| Collection entries |
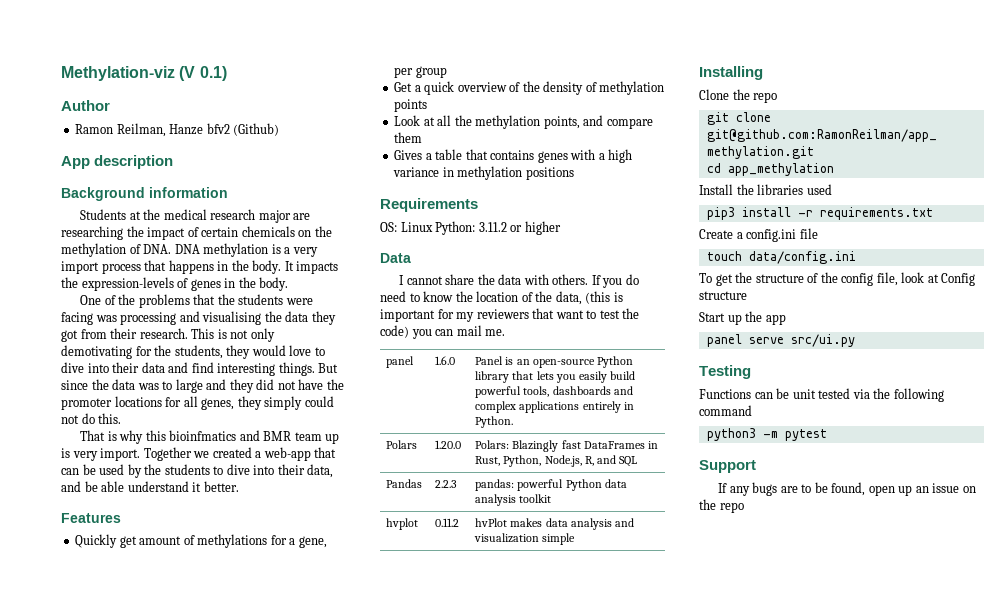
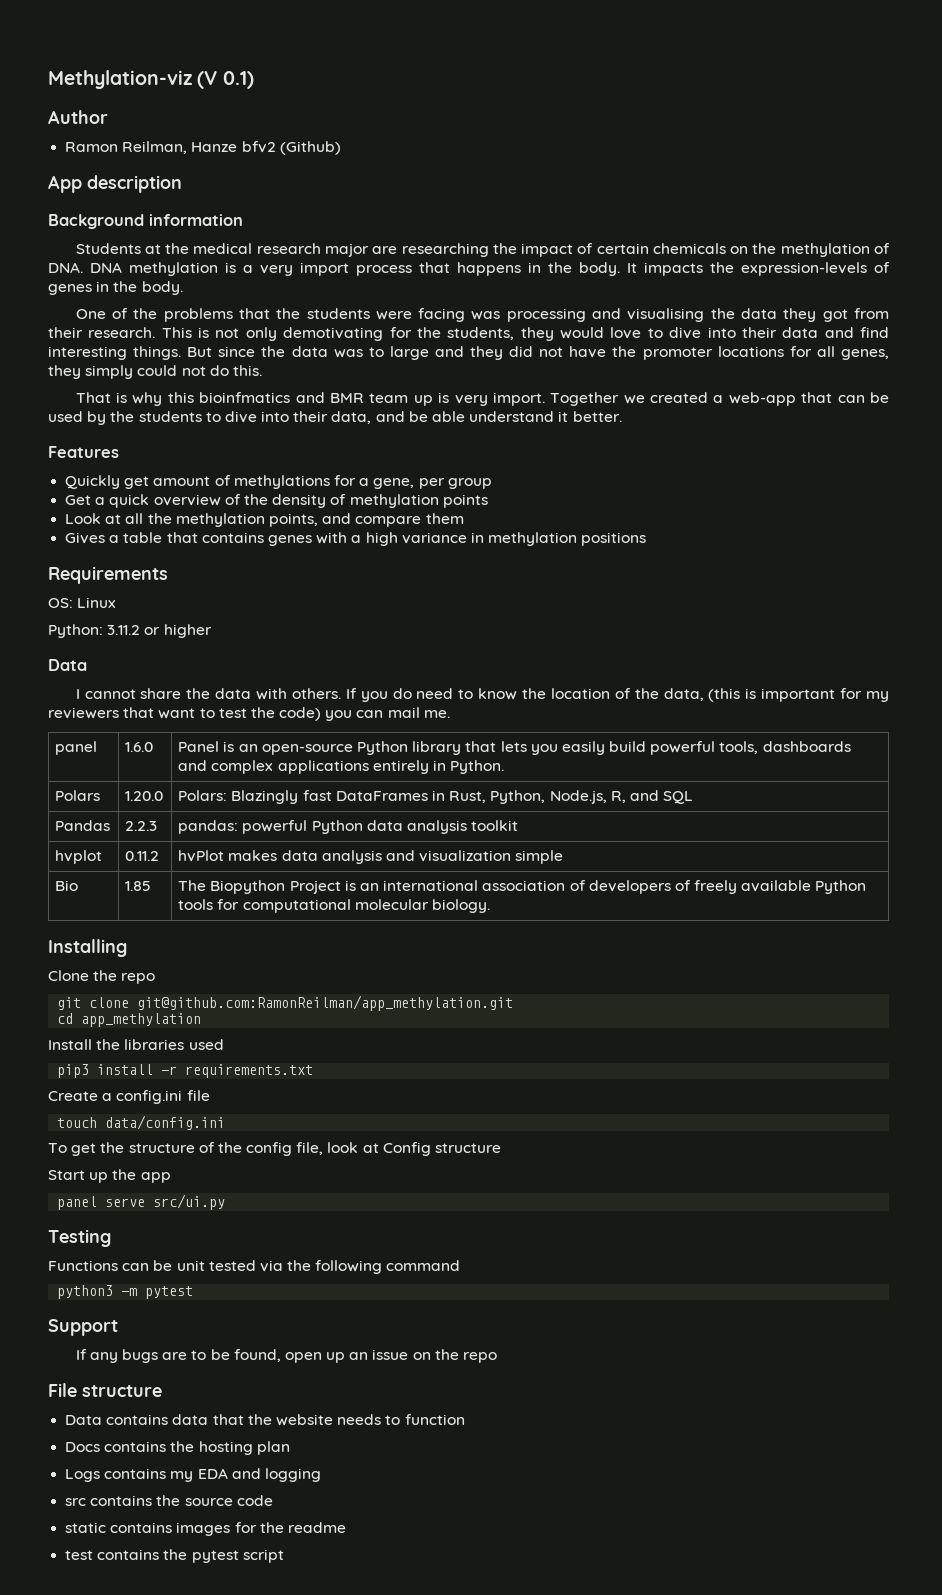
- OS: Linux Python: 3.11.2 or higher
+ OS: Linux
+ Python: 3.11.2 or higher
+ Bio | 1.85 | The Biopython Project is an international association of developers of freely available Python tools for computational molecular biology.
+ File structure
+ Data contains data that the website needs to function
+ Docs contains the hosting plan
+ Logs contains my EDA and logging
+ src contains the source code
+ static contains images for the readme
+ test contains the pytest script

| Exercise |
The records must be restated word for word, apart from any images.

| Problem solution |
- OS: Linux Python: 3.11.2 or higher
+ OS: Linux
+ Python: 3.11.2 or higher
+ Bio | 1.85 | The Biopython Project is an international association of developers of freely available Python tools for computational molecular biology.
+ File structure
+ Data contains data that the website needs to function
+ Docs contains the hosting plan
+ Logs contains my EDA and logging
+ src contains the source code
+ static contains images for the readme
+ test contains the pytest script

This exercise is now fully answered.